# Fitness and Health challenge - join in!



## Idahardy (Sep 5, 2013)

Hello! I haven't been around the Homesteading Today forum for very long, and I don't think I've ever posted on the weight loss forum before.

Do you want to try a "Clean Eating" challenge for a week that would kickstart your healthy habits for the year?

I teach Physical Education and Health at a University and would like to encourage everyone to please avoid buying in to the fads or quick fixes that can ultimately hurt your metabolism and even damage your nervous system, push you into a hormonal imbalance, and disturb your sleep.

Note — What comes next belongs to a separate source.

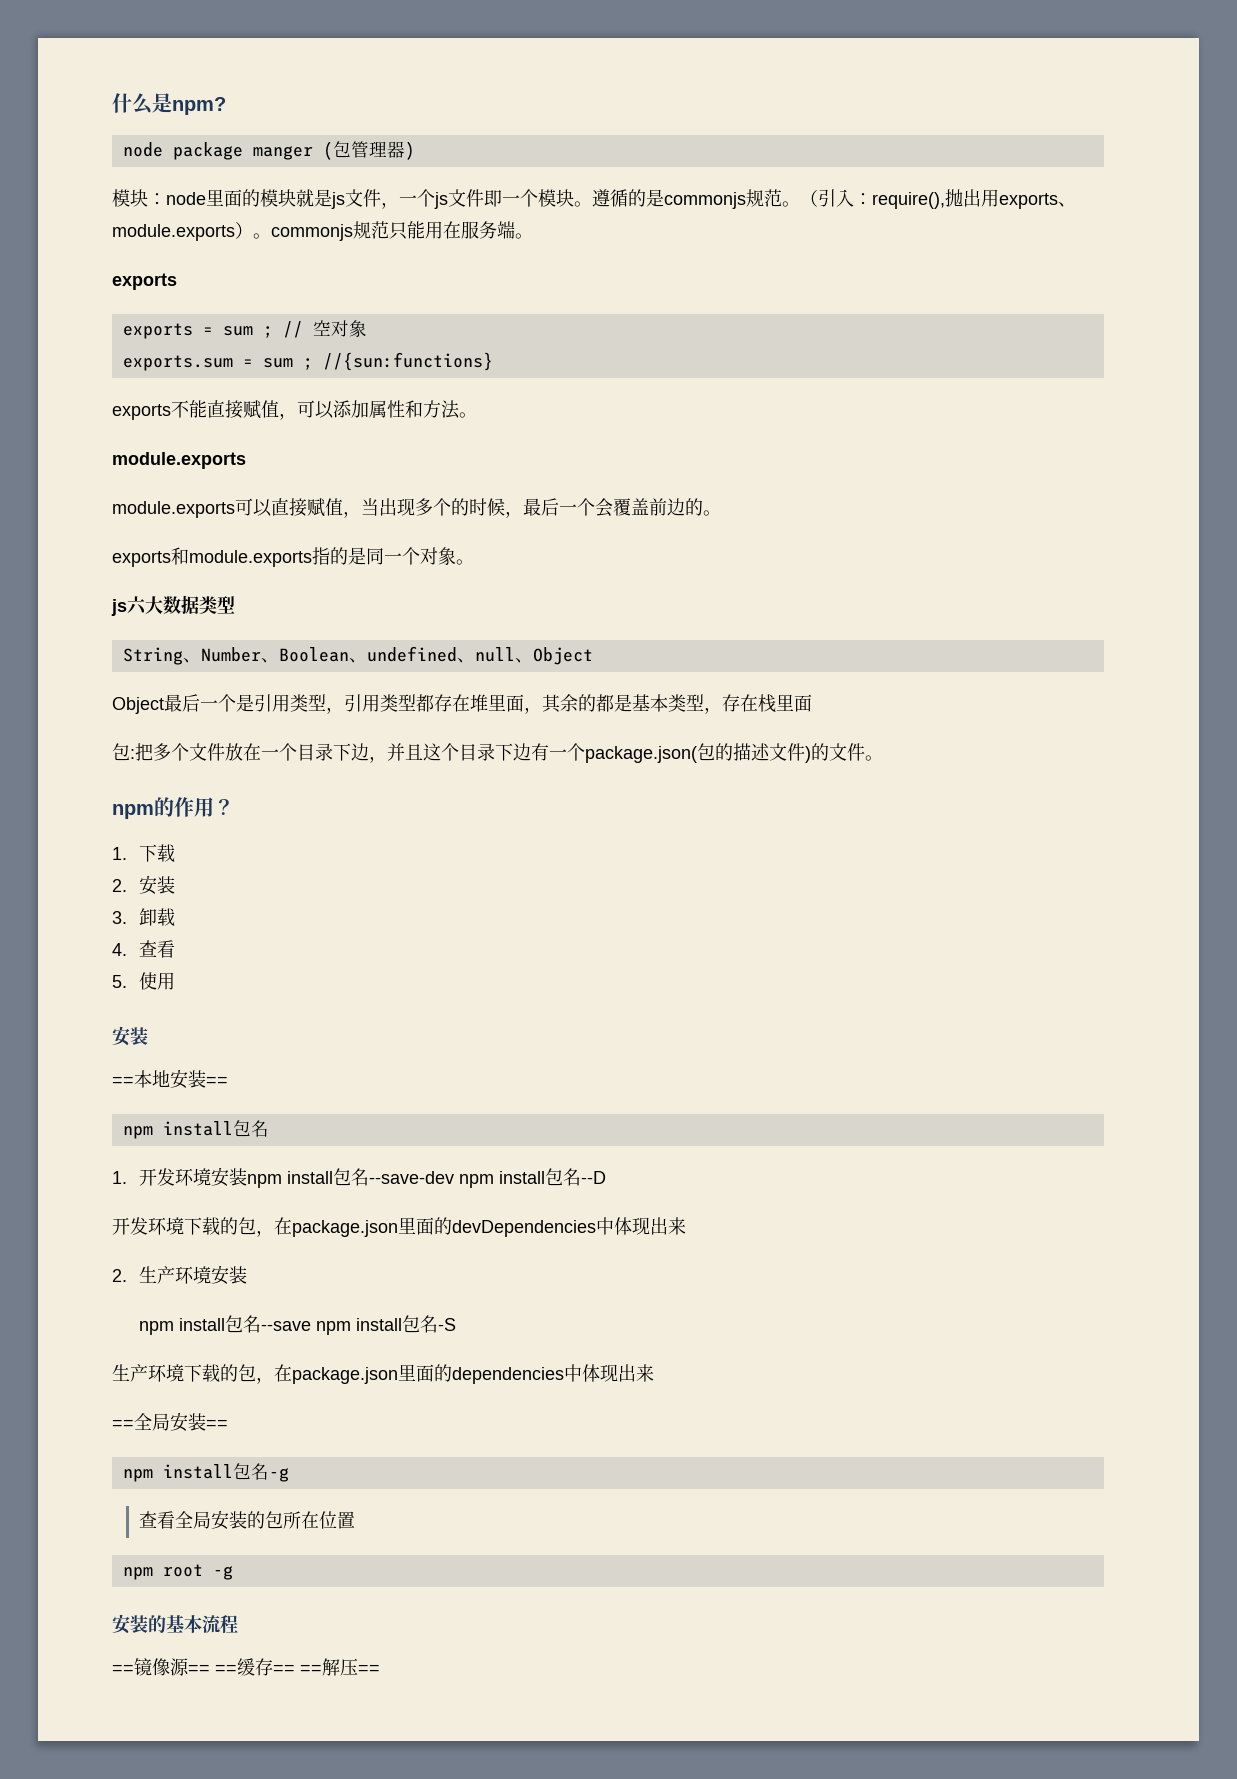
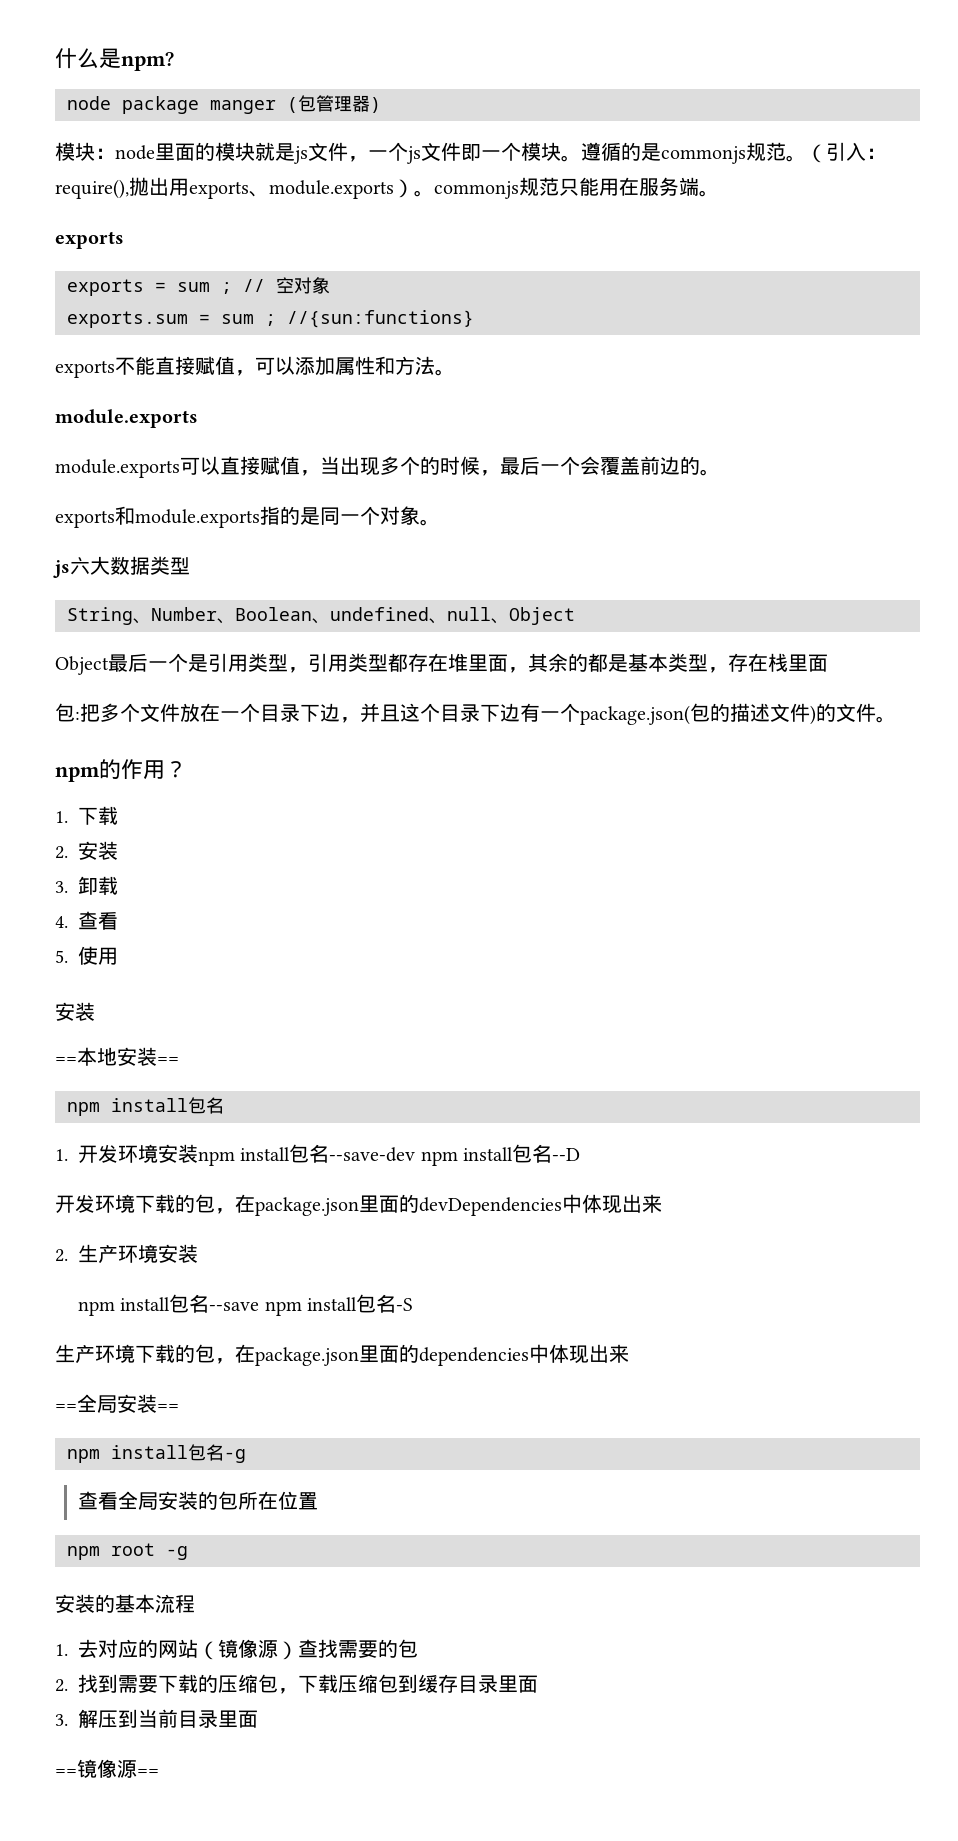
[112,1658,358,1676] ==镜像源== ==缓存== ==解压 -> [55,1639,418,1660] [55,1674,538,1694] [55,1709,258,1728] [55,1759,137,1778] 1.去对应的网站（镜像源）查找需要的包 // 2.找到需要下载的压缩包，下载压缩包到缓存目录里面 // 3.解压到当前目录里面 // ==镜像源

You are invited to join me on this one week challenge where I will send you a grocery list, a week of menus and recipes, and links to some easy but effective exercise videos.

This challenge is free. Both of my parents died of heart disease. Neither my Mother nor my father was classified as obese - they were just unhealthy after age 40 or so. I do have an online business as a personal trainer and sometimes do charge for my services, but I'm offering this clean eating challenge for free. 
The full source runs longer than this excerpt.